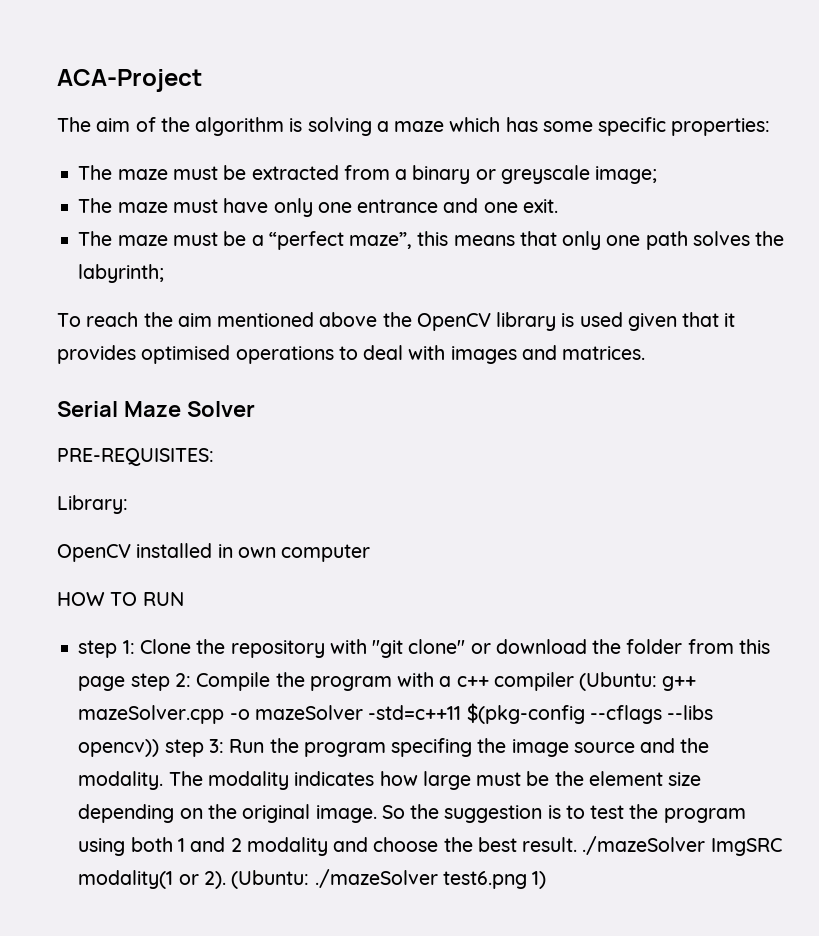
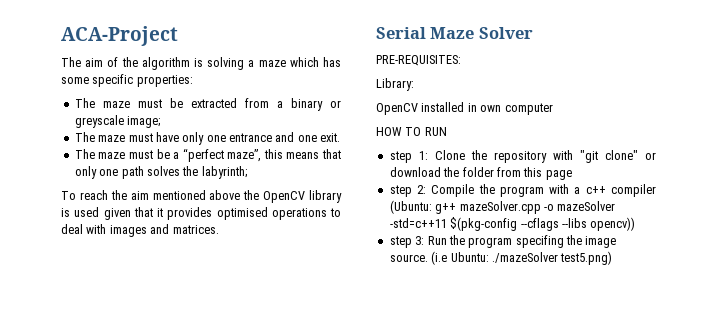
(126, 683) none -> (572, 175) //
(160, 748) none -> (636, 224) //
[573,738,710,753] [78,771,702,790] [78,804,746,823] [78,836,782,856] [78,869,547,889] source and the modality. The modality indicates how large must be the element size depending on the original image. So the suggestion is to test the program using both 1 and 2 modality and choose the best result. ./mazeSolver ImgSRC modality(1 or 2). (Ubuntu: ./mazeSolver test6.png 1) -> [389,251,613,265] source. (i.e Ubuntu: ./mazeSolver test5.png)

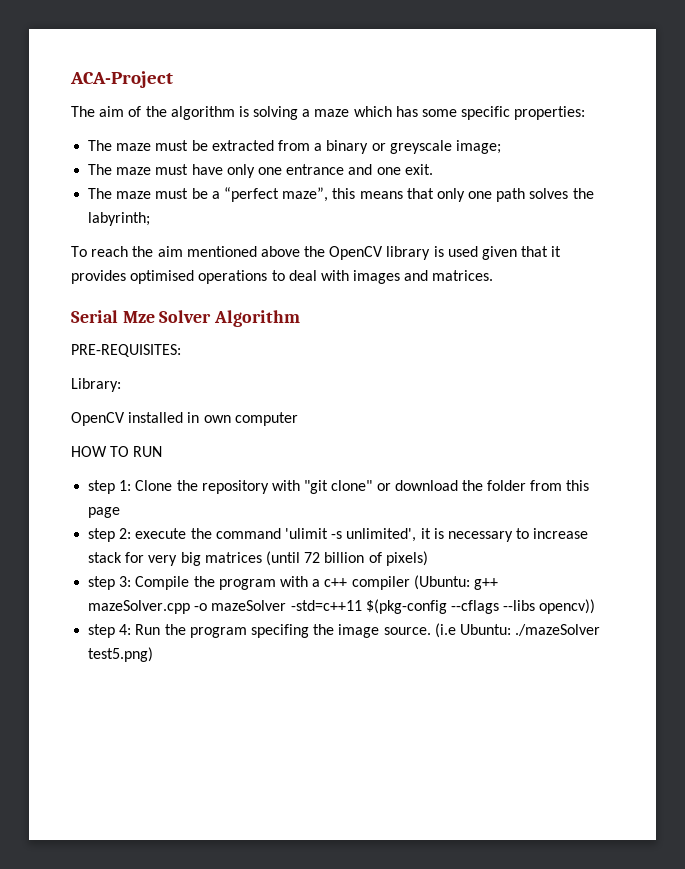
[430,27,475,39] Maze -> [122,311,155,323] Mze
(533, 33) none -> [214,310,301,327] Algorithm
(427, 189) none -> [135,528,589,542] [88,551,428,566] [88,576,132,590] execute the command 'ulimit -s unlimited', it is necessary to increase stack for very big matrices (until 72 billion of pixels) // step 3:
[415,236,425,245] 3: -> [119,624,132,635] 4:

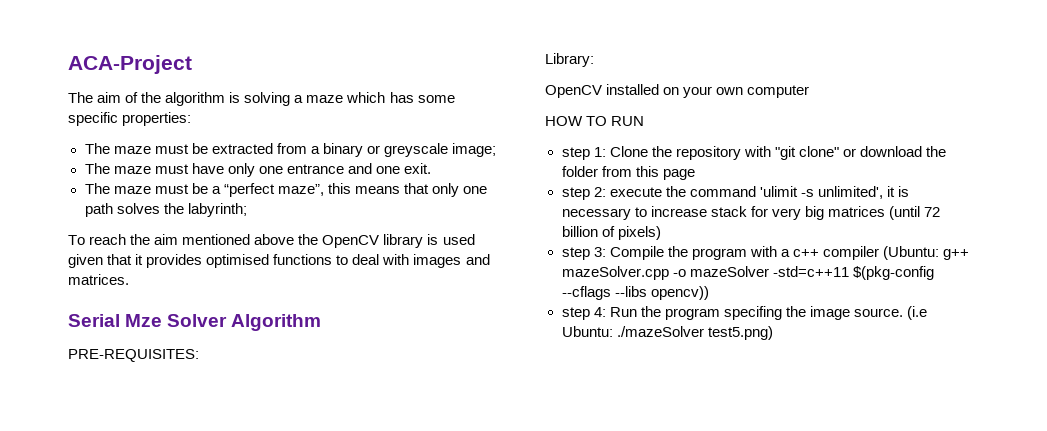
[198,270,268,284] operations -> [273,254,333,265] functions
[187,412,200,423] in -> [663,86,713,98] on your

+ + + + + + +

(Task):
Nothing but a number is wanted: how many lines in the records above include "none".

(Answer space):
4